News+and+politics religion philosophy the cynic librarian: Study Shows How Evangelicals Demonize Islam

Thursday, December 15, 2005

Study Shows How Evangelicals Demonize Islam

At the risk of stating the obvious, I've written several times about the virulent Islamophobia propagated by evangelical Xtian leaders. But if you don't read the screes of these fanatics, you really can't understand how much they hate people of other faiths. Oh, I know, they'll often tell you that "we don't hate the person, we hate the faith." As if that made any sense.

I always thought the commandment to love your neighbor and enemy--and it's always a surprise to many Xtians when you remind them that the commandment includes "enemies," not just neighbors--means to love people for who they are, what they are, and as they are.

Yes, that's a commandment--something you do no matter what, because God said to do it. Offensive to modern sensibilities that wants reasons to do things and rejects anything that says do it because I say to do it, it can appear that we can always make some sort of mealy-mouthed compromise to make it fit our nicely liberal/conservative assumtions about what love means, what neighbor means, and what enemy means. I mean, you can't really love that bum on the train who's picking flesh off his rotting toes, can you?

You can't really mean loving bin-Laden, right? Even our illustrious Christian-in-Chief, George W. Bush, wanted bin-Laden's head sent back in a cooler once they caught and killed him. Obviously, God didn't mean to love wastes of skin like that, huh?

Okay, I'm off on diatribe... Getting back on point, this very academic study by Richard Cimino of evangelical literature about Islam after 911 puts meat on the bones of what I guess "we" already know: evangelicals hate Moslems. But seeing the issue in such stark terms always requires some nuance, so Professor Cimino does that for us in his very important study.

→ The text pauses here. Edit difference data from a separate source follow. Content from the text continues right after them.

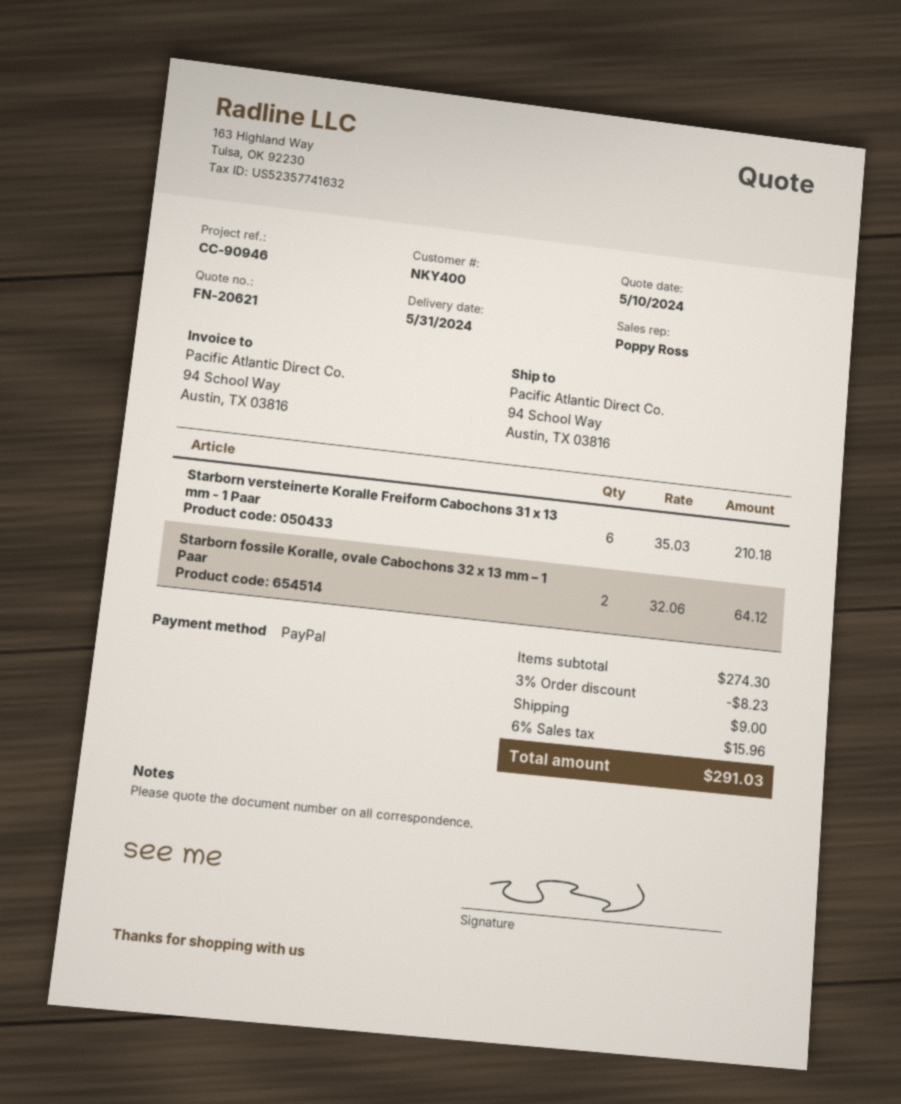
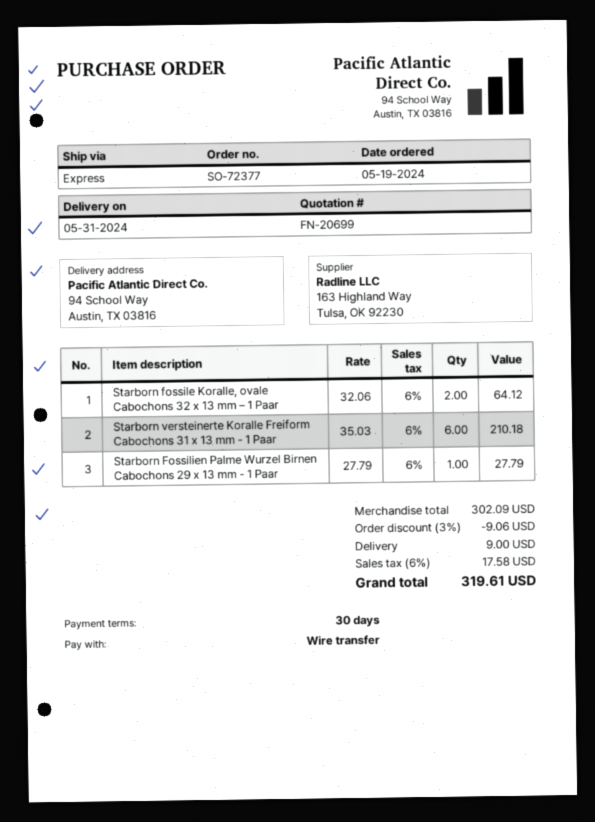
quote number: FN-20621 -> FN-20699
payment method: PayPal -> bank transfer
Starborn Fossilien Palme Wurzel Birnen Cabochons 29 x 13 mm - 1 Paar: none -> 1 x 27.79 = 27.79
subtotal: 274.30 -> 302.09
discount: 3% = 8.23 -> 3% = 9.06
tax: 6% = 15.96 -> 6% = 17.58
total: 291.03 -> 319.61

By tracking many, many evangelical publications he's boiled down the basic evangelical attack on Islam to the following points:

Through conducting an analysis of popular evangelical books published before and after 9/11, the study [the literature says] Islam is essentially violent. This polemic against Islam takes three forms: evangelical apologetics to prove the truth of Christianity against Islam; prophetic literature linking Islam as the main protagonist in end-times scenarios; and charismatic literature applying “spiritual warfare” teachings to Islam. The growth of evangelical apologetics against Islam is especially prevalent, with a new breed of ex-Muslim evangelicals issuing sharp critiques that stress the radical separateness of Christianity from Islam.
Now, the kindly professor is much more optimistic about the interaction between evangelicalism and Islam than I am. His rather irenic, perhaps utopian, conclusion is that
new patterns of interaction between Islam and Christianity and greater pluralism in American society are challenging evangelical identity, leading to the erection of new boundary markers between evangelicalism and other religions. These new boundaries can strain interfaith relations yet they may also strengthen evangelical identity.
Straining interfaith relations seems more than putting it mildly. What with a war on terror masquerading as Xtian jihad, such quaint notions as "strengthening evangelicalism" begs the question: at what cost? How many Moslems and innocent men, women, and children do we kill to propagate the message of a bastardized Christian identity?

As I sais earlier, the commandment is to love your enemy. And your enemy is that person you most detest and despise simply because they are. And any notion that the effort of Christians should be geared towards strengthening anything like a movement, an institution, or an identity is tragically--dare I say criminally--beside the point. It's a simple way to get out of putting the commandment to obey God into reality; at the price even of your cherished images of being a happy Christian.